## YOUR OBJECTIVE:
Could you transcribe exactly the lines from the one containing "text: Width/Threshold ->" through the last line of the records below, leaving out the pictures?

[Stored records]
*** Block opens ***
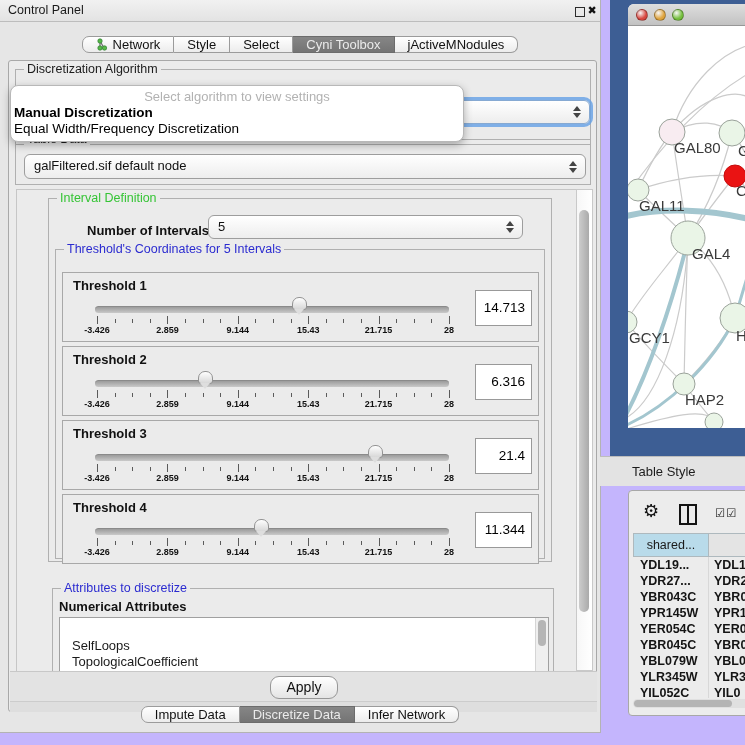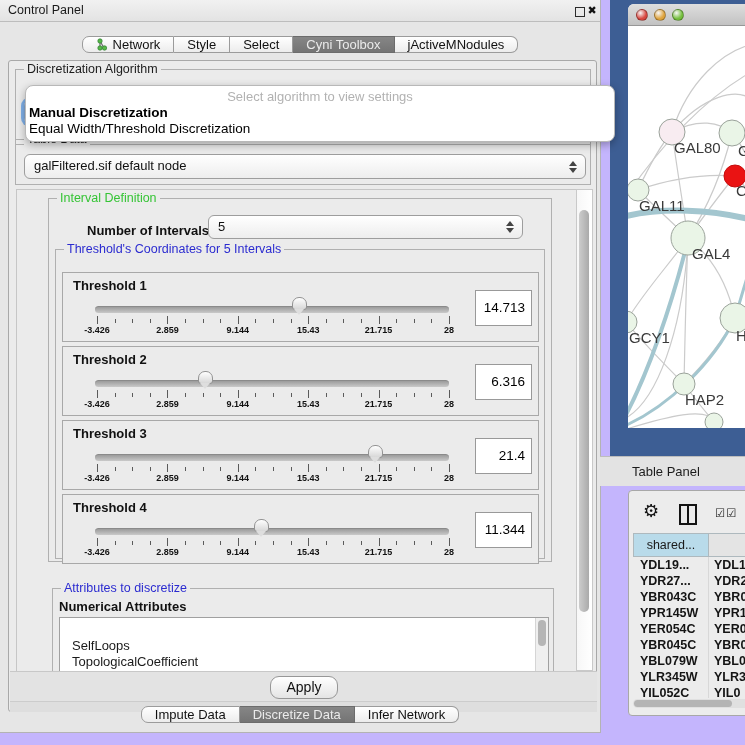"Select algorithm to view settings" .popup { left: 16px -> 1px; width: 590px -> 454px }
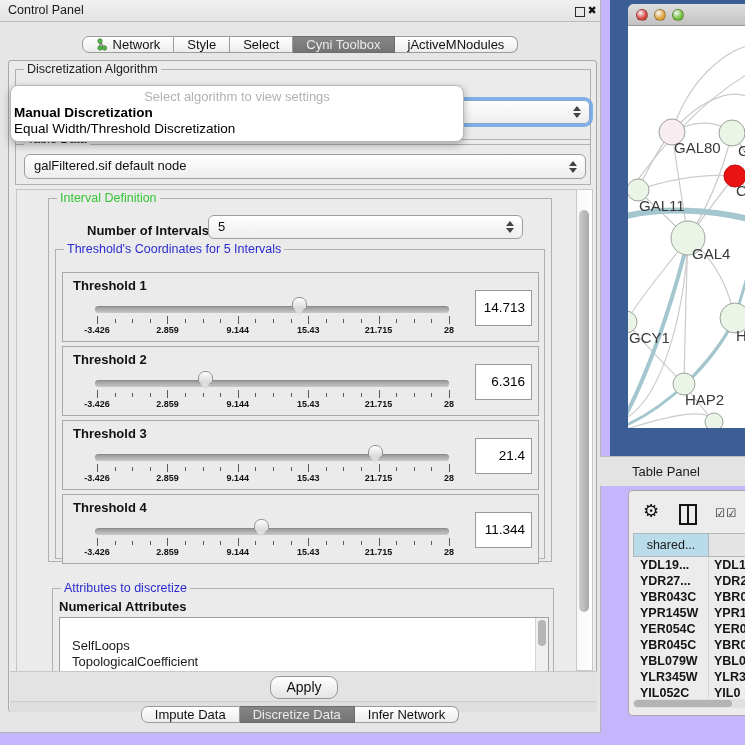"Equal Width/Threshold Discretization" div.opt { text: Width/Threshold -> Width/Frequency }
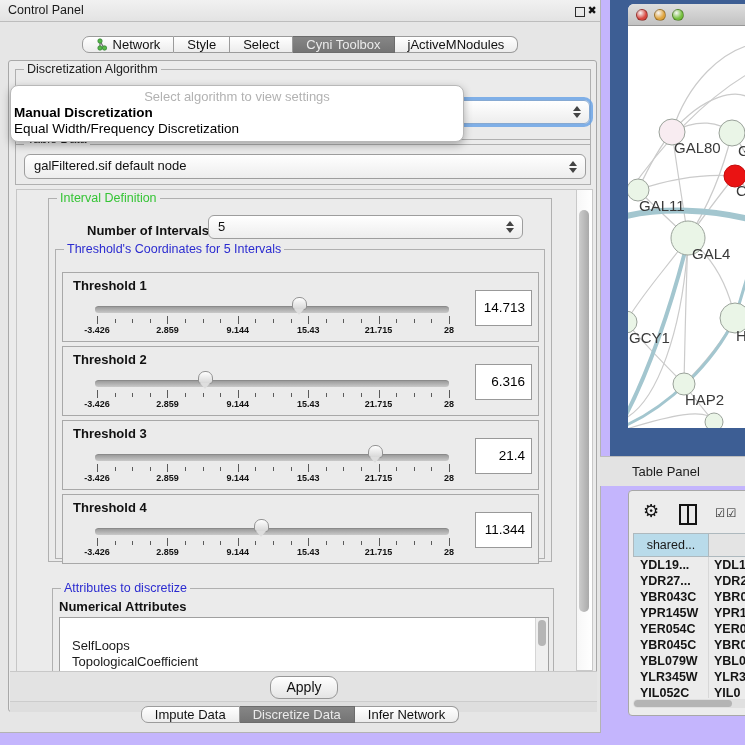"Table Panel" span.tp-title { text: Panel -> Style }
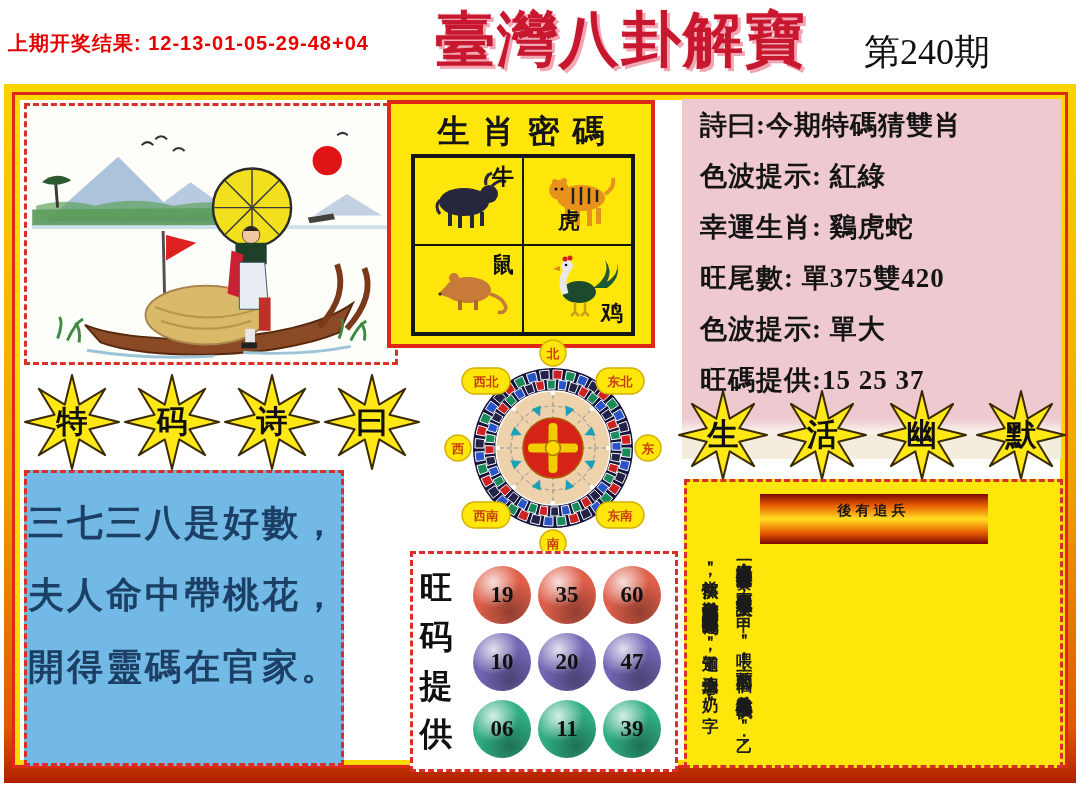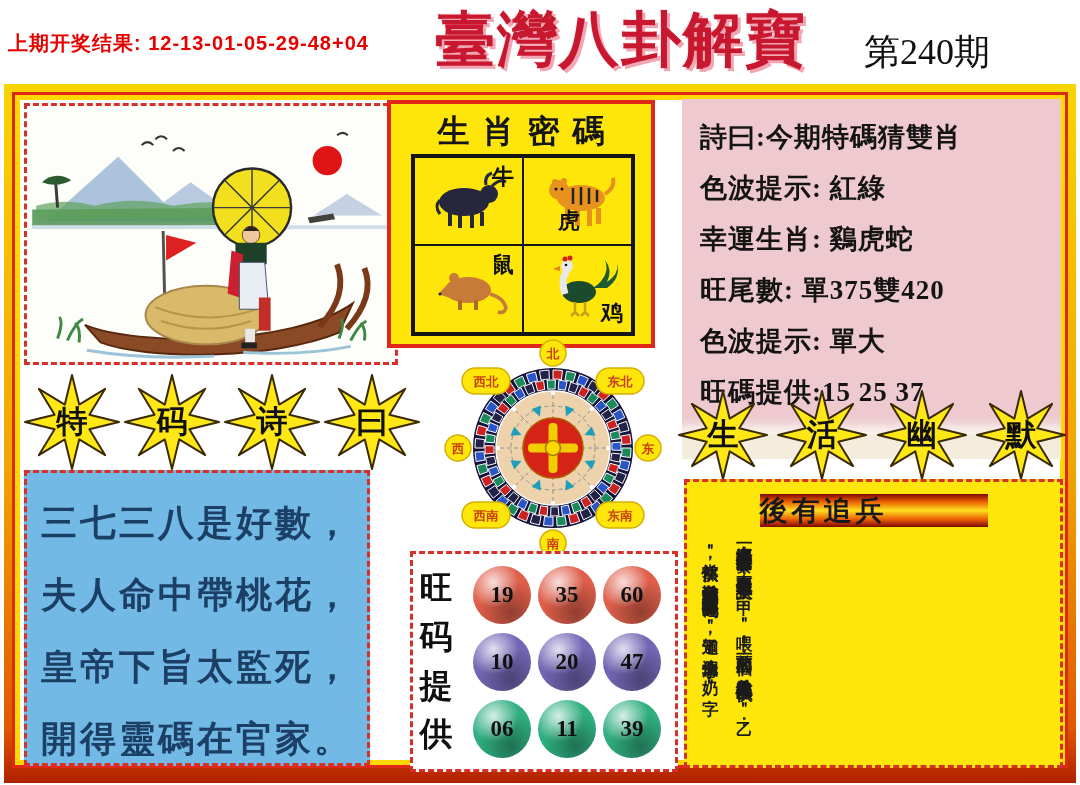"詩曰:今期特碼猜雙肖" .tips-line:first-child { margin-top: 20px -> 8px }
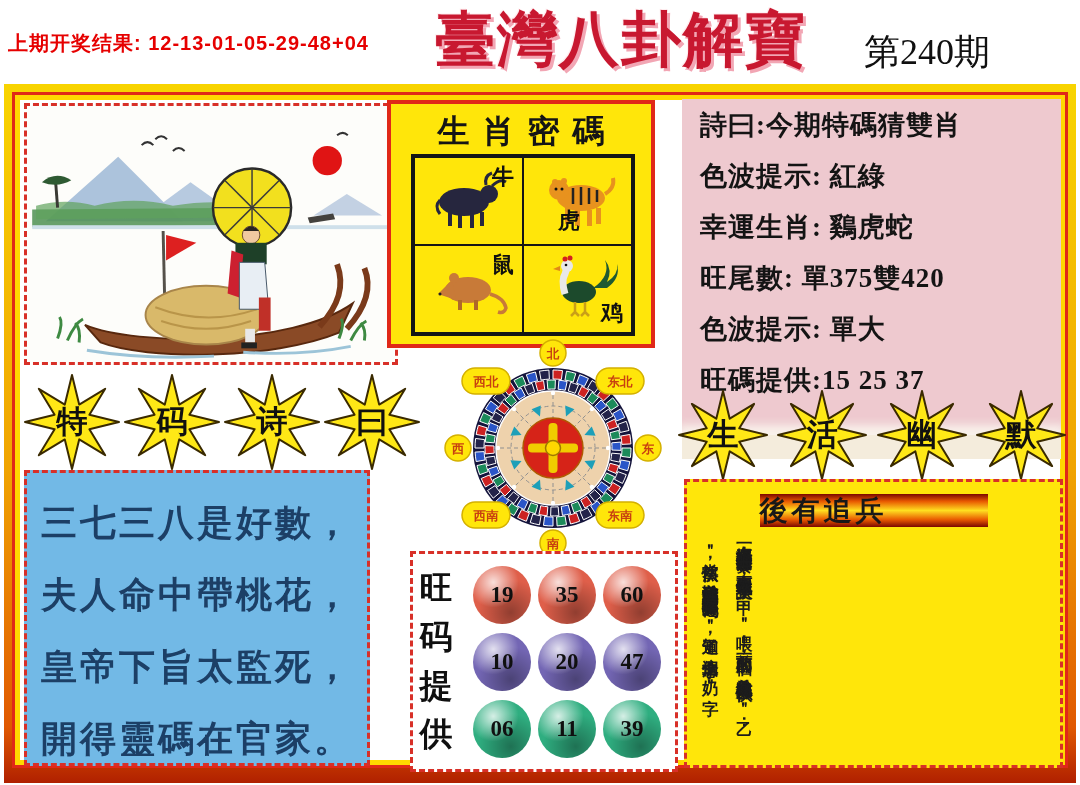"三七三八是好數，" .poem-box { width: 346px -> 320px }
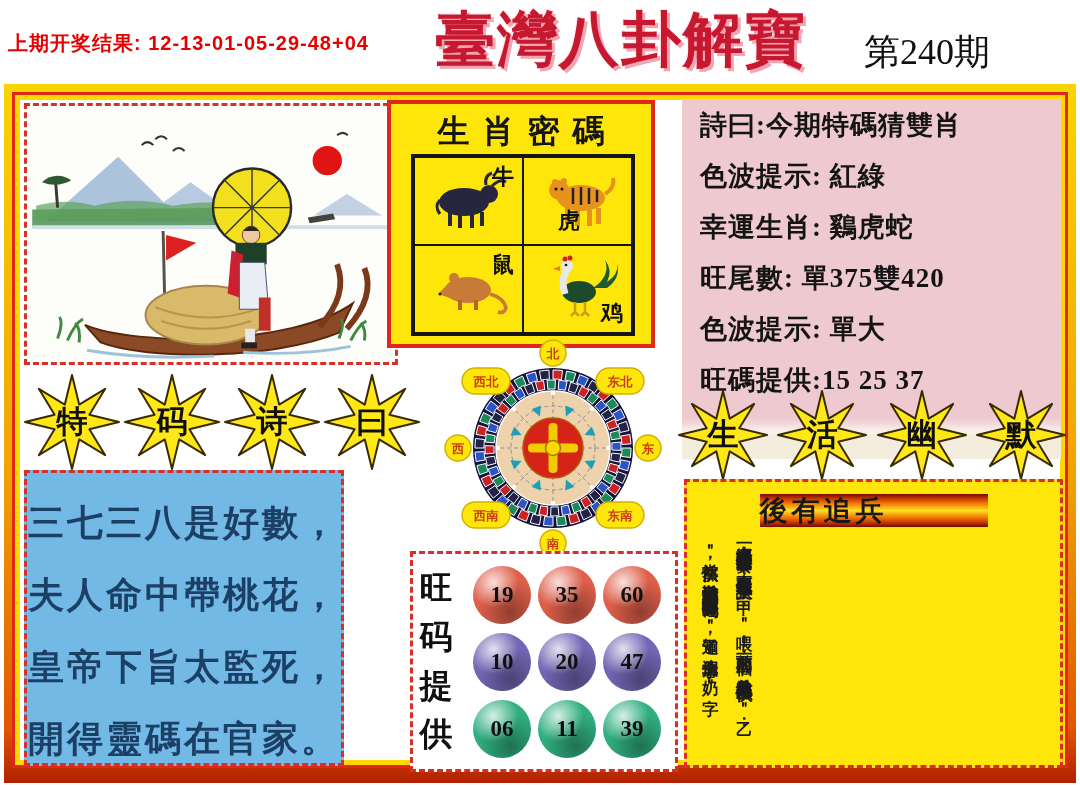"後有追兵" .joke-banner { font-size: 28px -> 14px; height: 33px -> 50px; text-align: left -> center }
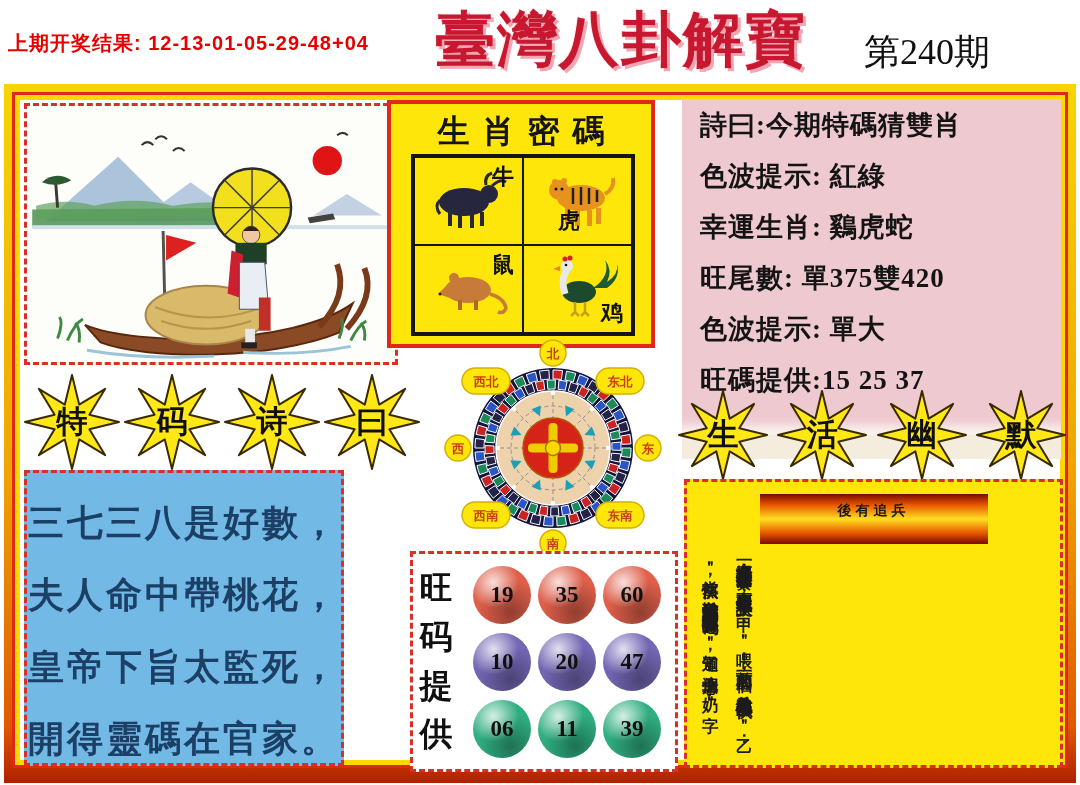"皇帝下旨太監死，" div.poem-line { html: <div>皇帝下旨太監死，</div> -> none }
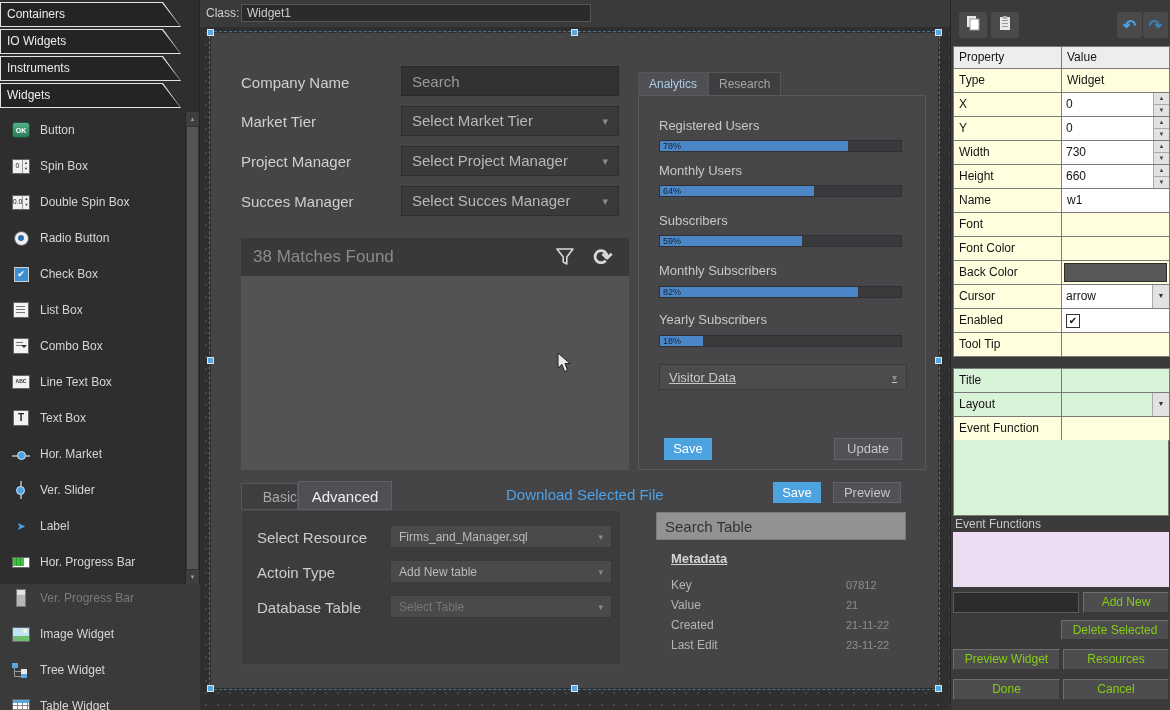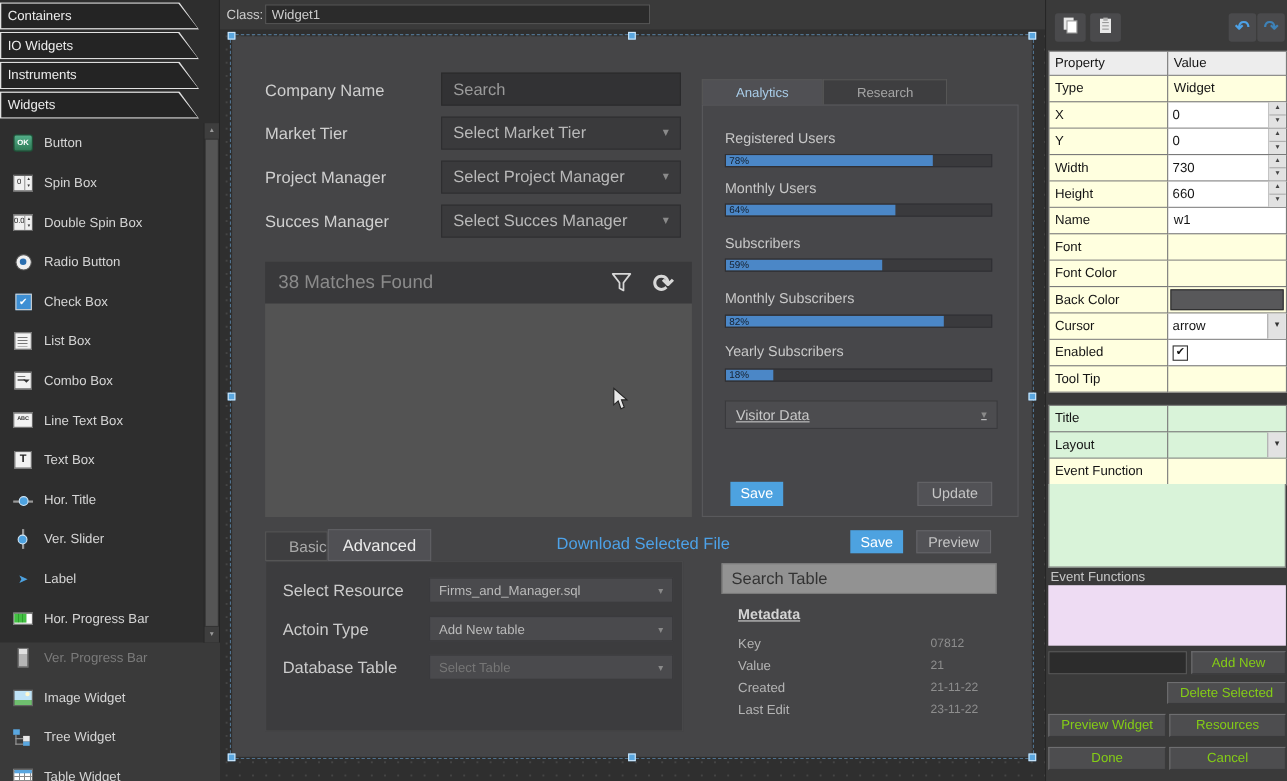"Analytics" .tab { padding: 0 30px -> 0 10px }
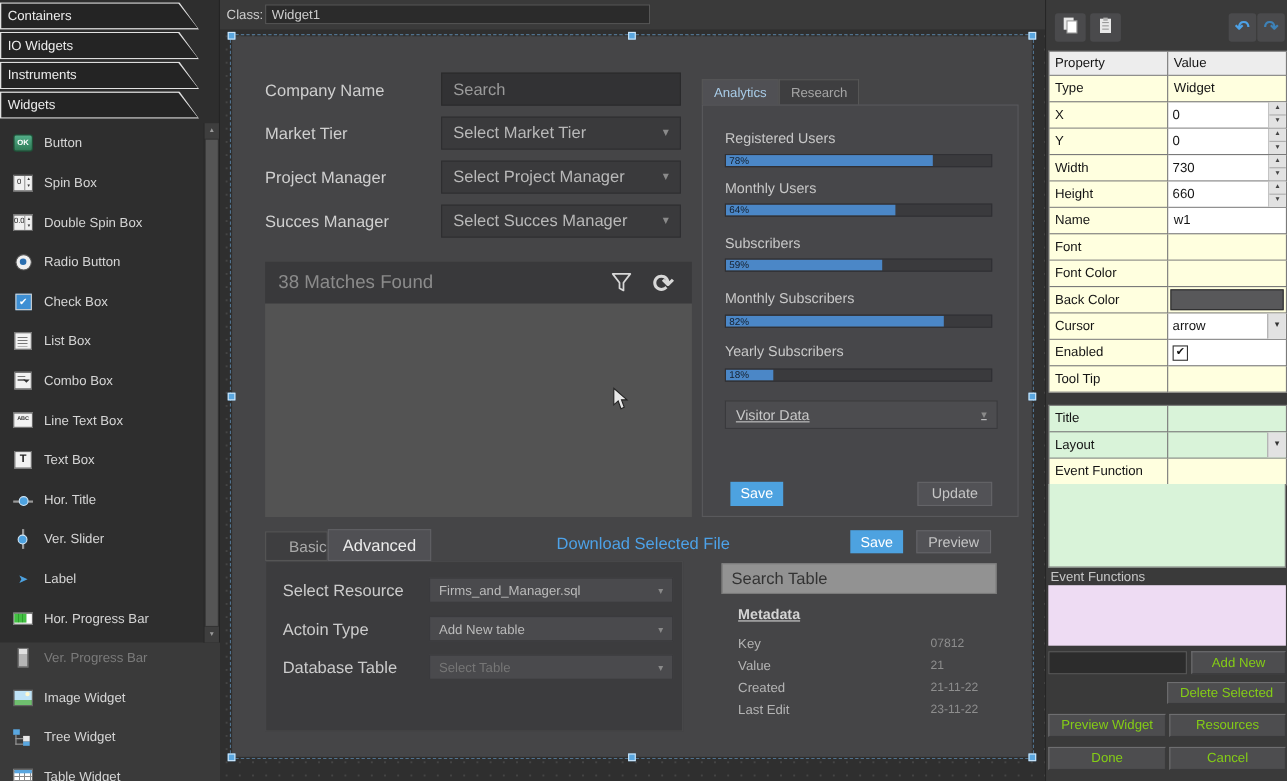"Hor. Title" span { text: Title -> Market }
*** Block closes ***
## TASK ANSWER:
"Equal Width/Threshold Discretization" div.opt { text: Width/Threshold -> Width/Frequency }
"Table Panel" span.tp-title { text: Panel -> Style }
"詩曰:今期特碼猜雙肖" .tips-line:first-child { margin-top: 20px -> 8px }
"三七三八是好數，" .poem-box { width: 346px -> 320px }
"後有追兵" .joke-banner { font-size: 28px -> 14px; height: 33px -> 50px; text-align: left -> center }
"皇帝下旨太監死，" div.poem-line { html: <div>皇帝下旨太監死，</div> -> none }
"Analytics" .tab { padding: 0 30px -> 0 10px }
"Hor. Title" span { text: Title -> Market }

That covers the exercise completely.